Barry Levenson, the owner of the Middleton museum, wants Dane County to take a $124,000 hit on a loan it made to lure the museum from Mount Horeb in 2009. Only 20 percent of it has been repaid and it’s due in three years. Levenson, apparently, doesn’t have the cash because, he has learned, you can’t make money with a Mustard Museum.
“It is doubtful selling 6,000 jars of mustard (all beyond their ‘best by’ dates), and the tins and pots we have acquired, would bring in very much money,” Levenson tells the paper. “They are valuable only as the collection of the museum, and it is unlikely anyone would want to buy it.”

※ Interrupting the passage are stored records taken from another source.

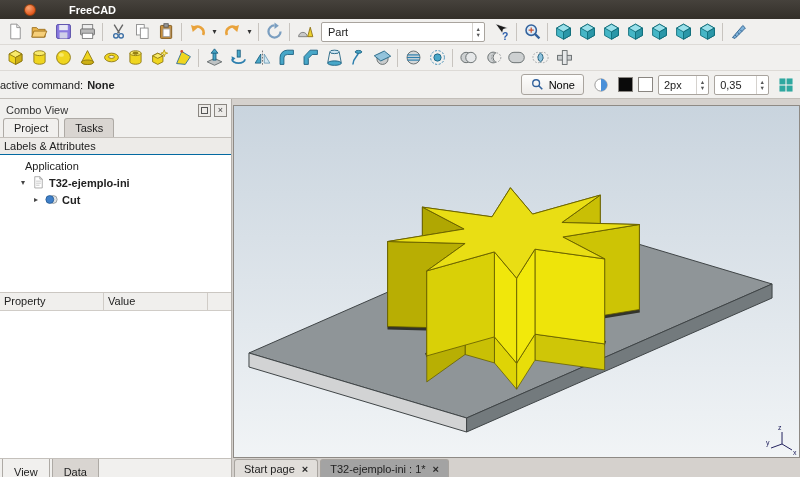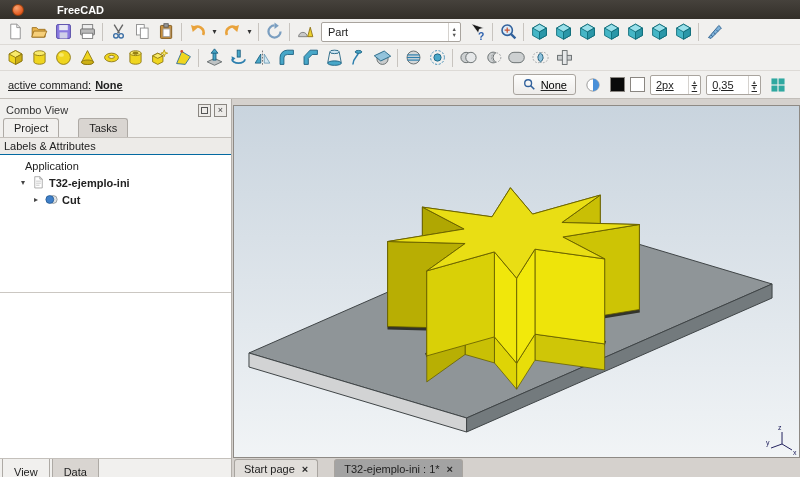--- a/index.html
+++ b/index.html
@@ -7,7 +7,7 @@
   body{font-family:"Liberation Sans",sans-serif;font-size:11px;color:#222;background:#f1f0ee;position:relative;}
 
   
-  .titlebar{height:19px;background:linear-gradient(#46423c,#332f29);display:flex;align-items:center;padding:0 12px;}
+  .titlebar{height:19px;background:linear-gradient(#46423c,#332f29);display:flex;align-items:center;padding:0 24px;}
   .closebtn{width:12px;height:12px;border-radius:50%;background:radial-gradient(circle at 35% 30%,#f9a573,#e2571d 72%);border:1px solid #93400f;margin-right:33px;flex:none;}
   .titletext{color:#fff;font-weight:bold;}
 

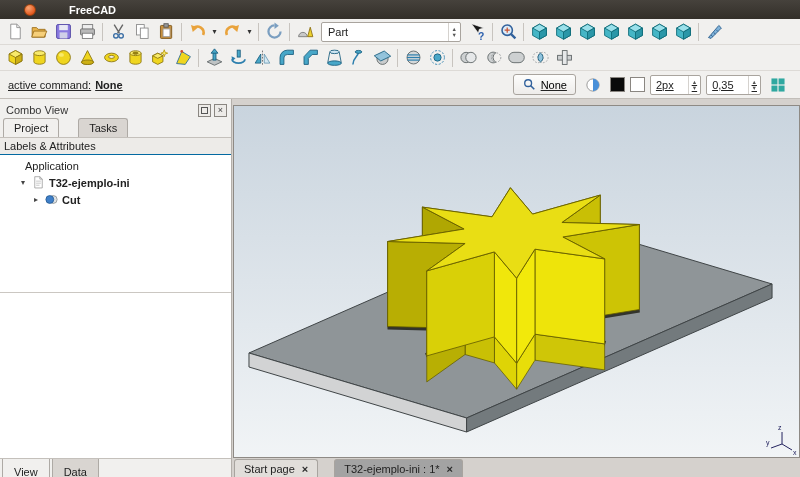--- a/index.html
+++ b/index.html
@@ -16,7 +16,7 @@
   .tbtn{width:24px;height:24px;display:inline-flex;align-items:center;justify-content:center;border-radius:3px;flex:none;}
   .tsep{width:1px;height:18px;background:#c8c4bf;margin:0 3px;flex:none;}
   .ddbtn{width:11px;text-align:center;font-size:8px;color:#333;flex:none;}
-  .wbcombo{width:140px;height:20px;background:#fff;border:1px solid #a9a49e;border-radius:2px;display:inline-flex;align-items:center;margin:0 4px;padding-left:6px;flex:none;}
+  .wbcombo{width:164px;height:20px;background:#fff;border:1px solid #a9a49e;border-radius:2px;display:inline-flex;align-items:center;margin:0 4px;padding-left:6px;flex:none;}
   .wbtext{flex:1;}
   .spincol{display:flex;flex-direction:column;justify-content:center;line-height:6px;font-size:5.5px;color:#555;padding:0 3px;border-left:1px solid #d5d2ce;height:100%;}
 

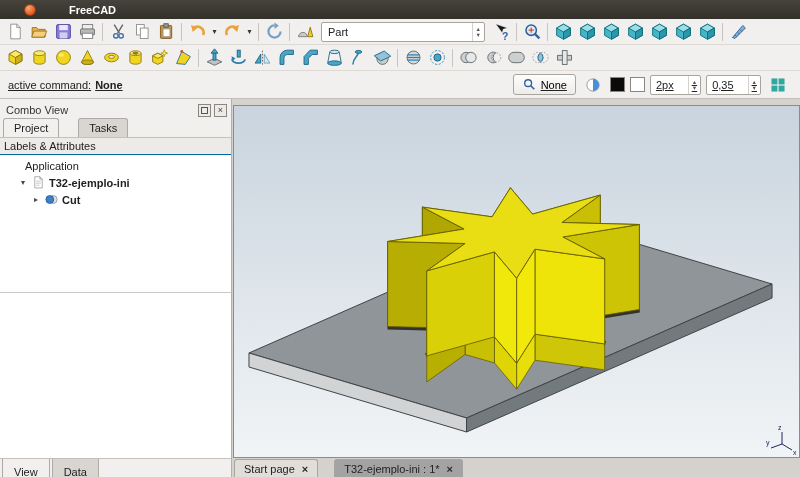--- a/index.html
+++ b/index.html
@@ -21,7 +21,7 @@
   .spincol{display:flex;flex-direction:column;justify-content:center;line-height:6px;font-size:5.5px;color:#555;padding:0 3px;border-left:1px solid #d5d2ce;height:100%;}
 
   
-  .cmdbar{height:28px;display:flex;align-items:center;padding:0 8px;background:#f1f0ee;border-bottom:1px solid #c2beb9;gap:4px;text-decoration:underline;}
+  .cmdbar{height:28px;display:flex;align-items:center;padding:0 0;background:#f1f0ee;border-bottom:1px solid #c2beb9;gap:4px;}
   .cmdright{margin-left:auto;display:flex;align-items:center;gap:5px;padding-right:2px;}
   .selbtn{height:21px;border:1px solid #a9a49e;background:linear-gradient(#fdfdfc,#eeecea);border-radius:3px;display:inline-flex;align-items:center;gap:4px;padding:0 8px;font-family:inherit;font-size:11px;}
   .swatch{width:15px;height:15px;border:1px solid #8a8681;flex:none;}

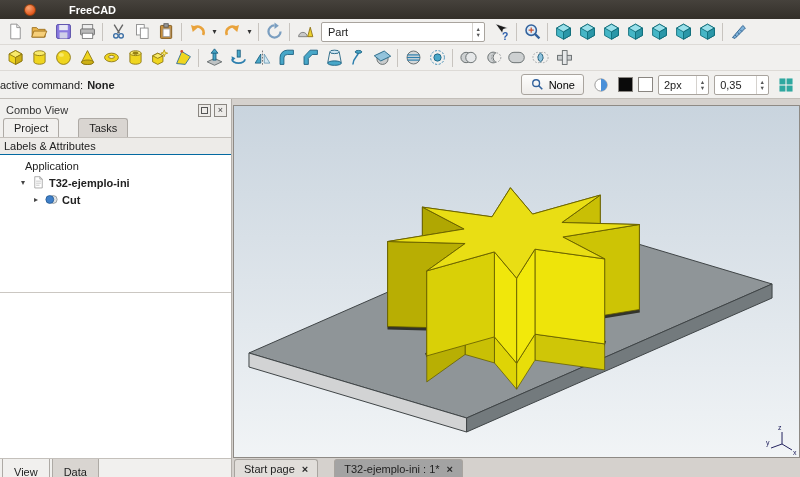--- a/index.html
+++ b/index.html
@@ -36,7 +36,7 @@
   .cv-title{flex:1;color:#333;}
   .wbtn{width:13px;height:13px;border:1px solid #8a8681;background:#edebe8;display:inline-flex;align-items:center;justify-content:center;font-size:9px;color:#444;margin-left:3px;}
   .wbtn.sq::after{content:"";width:5px;height:5px;border:1px solid #555;display:block;}
-  .cv-tabs{height:20px;display:flex;align-items:flex-end;padding-left:3px;gap:19px;border-bottom:1px solid #c4c0bb;}
+  .cv-tabs{height:20px;display:flex;align-items:flex-end;padding-left:3px;gap:5px;border-bottom:1px solid #c4c0bb;}
   .cv-tab{height:19px;padding:0 10px;display:inline-flex;align-items:center;background:#d9d5d1;border:1px solid #aeaaa5;border-bottom:none;border-radius:3px 3px 0 0;}
   .cv-tab.active{background:#f1f0ee;}
   .cv-section{height:17px;line-height:16px;padding-left:4px;background:#edebe8;border-bottom:1px solid #0369a1;}

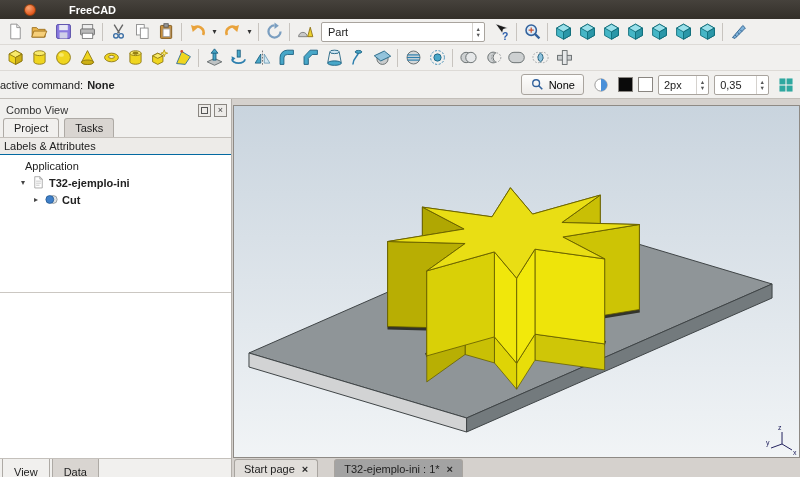--- a/index.html
+++ b/index.html
@@ -461,6 +461,10 @@
           <b>Cut</b>
         </div>
       </div>
+    <div class="prop-header" id="propHeader">
+        <span class="prop-cell">Property</span>
+        <span class="prop-cell">Value</span>
+      </div>
     <div class="prop-body"></div>
     <div class="cv-bottom-tabs" id="cvBottomTabs">
         <span class="cv-btab active">View</span>

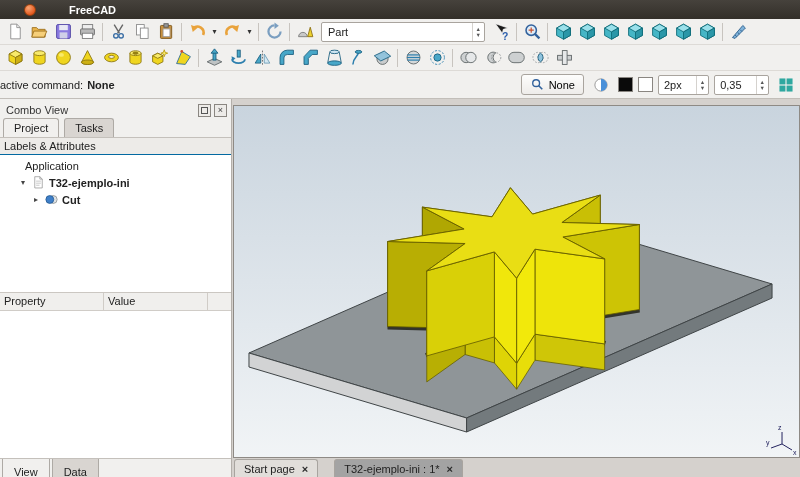--- a/index.html
+++ b/index.html
@@ -55,7 +55,7 @@
   .viewport{flex:1;position:relative;background:#d5d1cd;}
   .canvas{position:absolute;top:6px;left:1px;right:0;bottom:19px;border:1px solid #8e8a85;}
   .scene{width:100%;height:100%;display:block;}
-  .vtabs{position:absolute;left:0;right:0;bottom:0;height:19px;background:#d5d1cd;display:flex;align-items:flex-end;padding-left:2px;gap:16px;}
+  .vtabs{position:absolute;left:0;right:0;bottom:0;height:19px;background:#d5d1cd;display:flex;align-items:flex-end;padding-left:2px;gap:2px;}
   .vtab{height:18px;display:inline-flex;align-items:center;gap:7px;padding:0 9px;background:#e1deda;border:1px solid #a8a49f;border-bottom:none;border-radius:3px 3px 0 0;}
   .vtab.active{background:#a3a3a3;}
   .vclose{font-weight:bold;color:#2b2b2b;}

“It wasn’t the best backed loan,” county supervisor David Ripp says. “Jars of old mustard — I don’t know about you, but I wouldn’t pay much for them. They’re only valuable as a museum.”
Levenson says he came up with the idea of a mustard museum after his Boston Red Sox lost the 1986 World Series to the New York Mets, giving up his gig as an assistant attorney general in Wisconsin.
He didn’t charge admission to visit the museum.